Frozen in the moment


Animals and humans respond in one of three ways when exposed to an immediate danger. One is to act. It may be to flee – take to their feet and run away. However, that is not always, how we react. Perhaps our subconscious evaluates the threat and decides it is not worth the effort and we freeze, or we turn around and fight…  

If we do not flee or fight, we freeze

The body’s muscles lock, and we are frozen. It’s not always just the muscles; sometimes it’s also the brain that shuts down.

When the danger passes, sometimes we say, “What happened?” and experience momentary memory loss. The experience makes an impression on us, and both our body and brain are flabbergasted. When the experience sinks in, we do what we can to shake it off. We try to move past it by telling others about the experience or physically try to shake ourselves back into reality as if we need to shake our ruffled feathers back into place. We need a hug, a run, a hot bath – anything that can get let go of the tension.

We may face dangers every day. Maybe it’s a car that whizzes too close past us, a person who cusses or yells at us and we recognise the coping mechanism. However, some events are more severe and leave a deep impression on us. Maybe it involves something that we find so private, that we cannot easily talk about it or are not able to shake it off. We go into hiding. The experience settles in and we are left physically and mentally affected. We are left with a body frozen in a reaction and a brain that cannot make sense of our experience. Suddenly, a vulnerability is developed that our bodies didn’t previously possess.  

When sex went wrong

Some women report that an assault has infiltrated their muscles as if their pelvic floor has set itself to be constantly on guard. They feel as though they do not have the tools to get their muscles to let go. Their brain and body are on a constant alert.

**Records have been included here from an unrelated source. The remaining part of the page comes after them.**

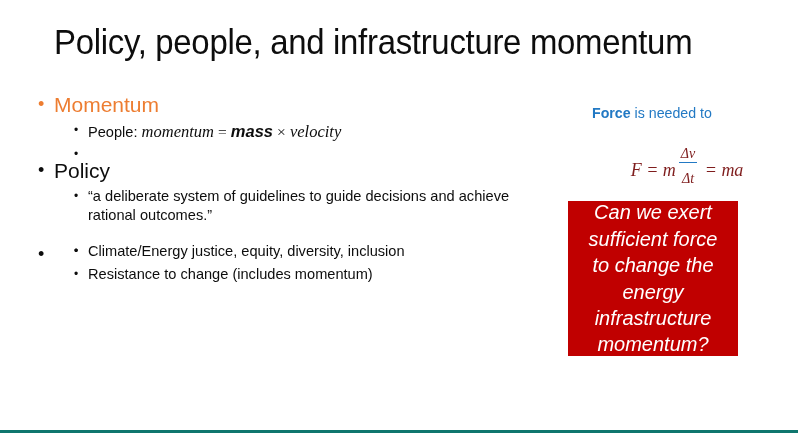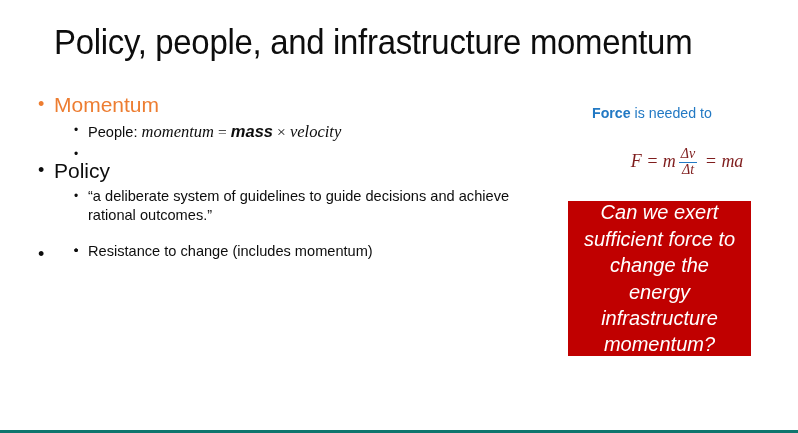--- a/index.html
+++ b/index.html
@@ -135,7 +135,7 @@
     top: -1px;
   }
   .frac .num { display: block; padding: 0 2px; }
-  .frac .den { display: block; padding: 0 2px; border-top: 1.4px solid #2279C4; }
+  .frac .den { display: block; padding: 9px 2px; border-top: 1.4px solid #2279C4; }
 
   
   #red-callout {

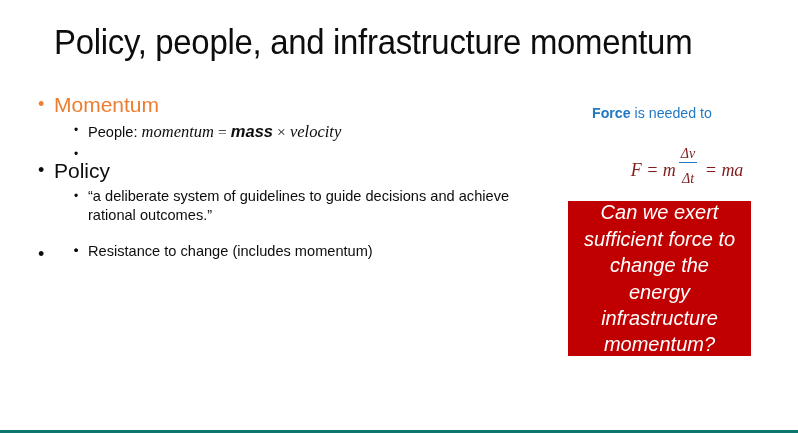--- a/index.html
+++ b/index.html
@@ -142,7 +142,7 @@
     position: absolute;
     left: 568px;
     top: 201px;
-    width: 183px;
+    width: 170px;
     height: 155px;
     background: #C00000;
     color: #ffffff;

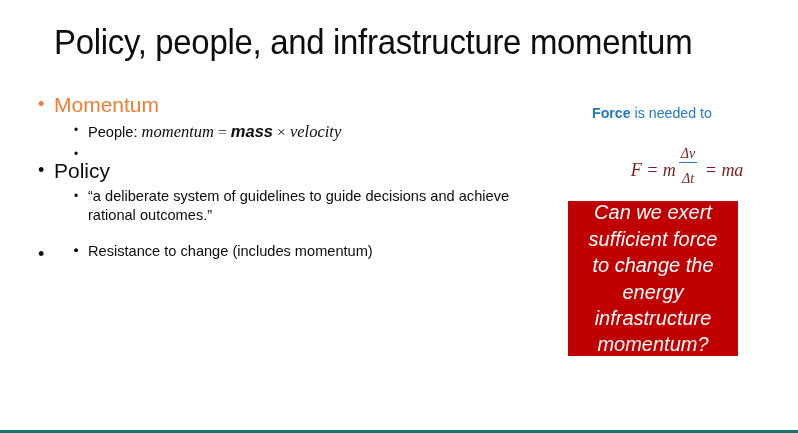--- a/index.html
+++ b/index.html
@@ -208,6 +208,7 @@
 
     <div class="lvl2">
       <span class="b2dot">•</span>
+      <span>Climate/Energy justice, equity, diversity, inclusion</span>
     </div>
 
     <div class="lvl2">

The reaction can be even more severe when the assault is of a sexual nature. A woman might experience that someone has forced themselves onto her and has thereby violated all her boundaries. This can make her doubt, whether she will ever be able to stand up for herself again.

It may also be a situation where casual sex went wrong. She was affected and not sure if she got to say no or possibly the gravity of the situation did not come into consciousness until her intoxication had worn off. A blackout can leave her wondering what went on.

Besides, problems can arise if a sexual partner suddenly crosses boundaries a woman has set for herself. For example, what happens when a woman’s partner suddenly decides to grab her throat? Although she might respond with severe action – throwing him out – she is still left with unanswered questions about what happened. Despite taking action, she is left with unanswered questions.

Those kinds of experiences many girls and women go through. The memories reside in them, and they cannot move on from it. Muscles and nerves remember and close off the body with the aim to protect when similar threats emerge. Different things can pose a threat; it can be as slight as a particular smell, a touch, or a type of light.

The body has decided that you should not be put in danger again and sets off an internal alarm at any reminder of past problematic situations. The brain freezes and sometimes reproduces images from the assault. This internal alarm creates an escape mechanism for you to stay “safe,” according to your mind.


It is recommended that you try to talk about your experience to process it. Besides talking through your trauma, you need to find a way to let go of the feeling stuck in your mind and muscles. Patience, kindness and dedication are necessary when it comes to teaching your body how to react to specific stimuli without setting off your internal alarm. Pushing yourself to recreate situations that are reminiscent of the assault is certainly anxiety provoking. For some, it may involve everything connected with sexual behaviour, if the assault was of sexual character.

Forgive your body that it is still trying to protect you.  

One thing is working on your sexuality. It is much harder to overcome allowing another person to get close to you and to let yourself to be vulnerable with them, trusting that they will respond respectfully. It is a process, which many women describe as difficult, but it is possible to work your way out of a physical assault, even a sexual one.  

Courage and willpower

Many of these steps require you work on your own, but hopefully, you will also find others to trust and support you through the process.